Sanxenxo vuelve a recibir a su huésped más ilustre. El rey emérito Juan Carlos I ha pisado suelo español por quinta vez en 2025, eligiendo una vez más la hospitalaria localidad gallega como su residencia temporal. Estas visitas, ya habituales, se han convertido en una especie de ritual que permite al antiguo monarca mantener el vínculo con su país y entregarse a la gran pasión de su vida: la vela.
El trayecto desde Cascais, Portugal, donde el monarca pasó un tiempo, no fue del todo sencillo. El vuelo privado en el que viajaba don Juan Carlos tuvo que retrasar su salida debido a las malas condiciones meteorológicas. Finalmente, el avión aterrizó no en Vigo, como estaba previsto, sino en el aeropuerto de A Coruña. Allí le esperaba su fiel amigo y organizador de sus estancias en Galicia, el presidente del Real Club Náutico de Sanxenxo, Pedro Campos. Junto a su esposa, Cristina France, pondrá su casa a disposición del ilustre invitado durante todo el fin de semana.
El principal motivo de su visita actual es participar en la prestigiosa regata que lleva su nombre: «Regata Rey Juan Carlos I – El Corte Inglés Master». Sin embargo, esta vez los aficionados no lo verán al timón del legendario «Bribón». Su fiel embarcación se encuentra actualmente al otro lado del Atlántico, en Nueva York, donde se prepara para el campeonato mundial.

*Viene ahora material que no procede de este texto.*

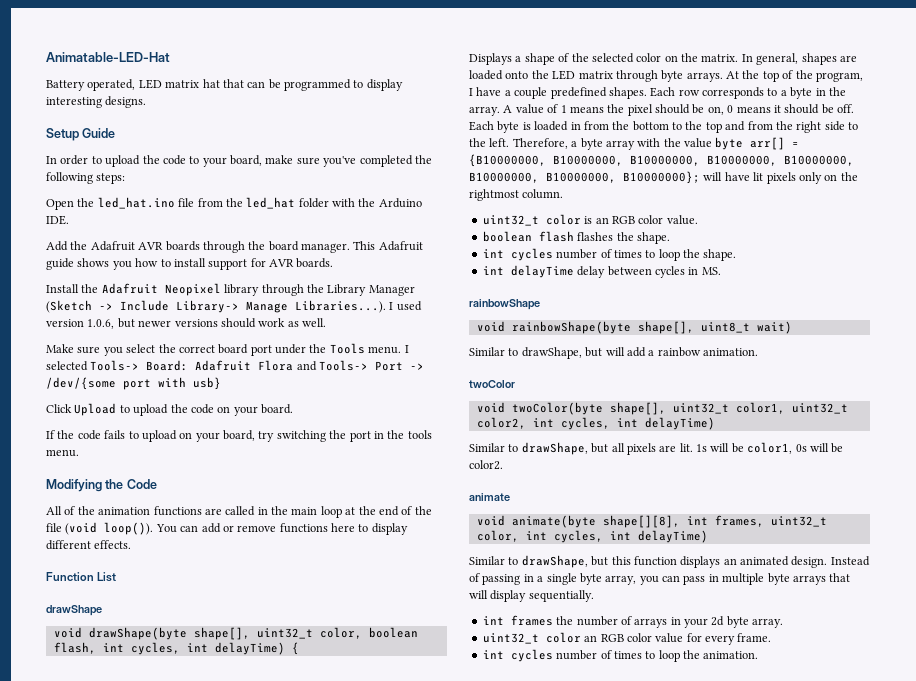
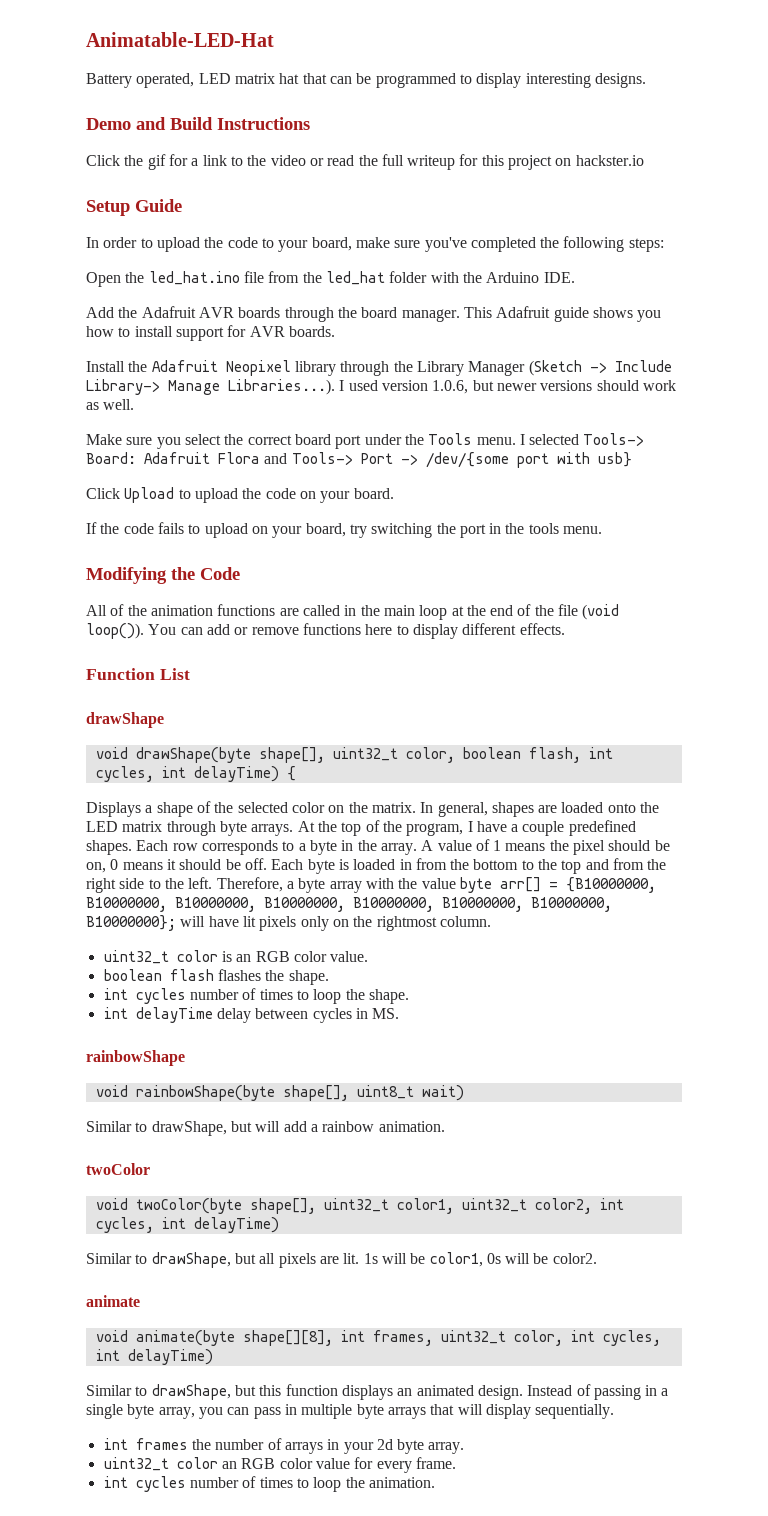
(147, 102) none -> [86,117,310,130] [86,154,644,170] // Demo and Build Instructions // Click the gif for a link to the video or read the full writeup for this project on hackster.io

Pero la pasión por el mar no conoce fronteras, y el rey emérito saldrá a las aguas de la ría de Pontevedra a bordo de otra embarcación, llamada «Erica», dispuesto una vez más a luchar por la victoria.
En esta aventura marítima, contará con el respaldo de un sólido grupo de apoyo. Como en muchas de sus anteriores visitas, acompañará a su padre la infanta Elena, quien comparte su pasión por la vela. También estará presente la sobrina del monarca, Simoneta Gómez-Acebo. La presencia de estas dos mujeres tan cercanas en el ámbito familiar es especialmente significativa para don Juan Carlos. Además, en Sanxenxo también se encuentra la periodista francesa Laurence Debray, quien desde 2014 se ha convertido en persona de confianza del rey emérito y le ha asistido incluso en la elaboración de sus memorias.
Un detalle curioso de esta visita fue la proximidad geográfica casi accidental con la reina Sofía. Mientras Juan Carlos I se preparaba para la regata en La Coruña, su esposa se encontraba a sólo 77 kilómetros de allí, en Ferrol. La reina emérita cumplía una misión oficial: fue nombrada madrina de la nueva fragata F-111 ‘Bonifaz’ para la Armada española. La ceremonia se celebró con gran pompa y la presencia del presidente del Gobierno y la vicepresidenta, lo que generó un fuerte contraste con la visita privada y casi familiar de su esposo.
Tras finalizar la competición, padre e hija participarán juntos en la ceremonia de entrega de premios a los ganadores, que tendrá lugar en el club náutico. Luego les espera otro viaje conjunto: la infanta Elena acompañará a don Juan Carlos en su viaje de diez días a Nueva York, donde podrá apoyar a la tripulación de su ‘Bribón’ en el campeonato del mundo.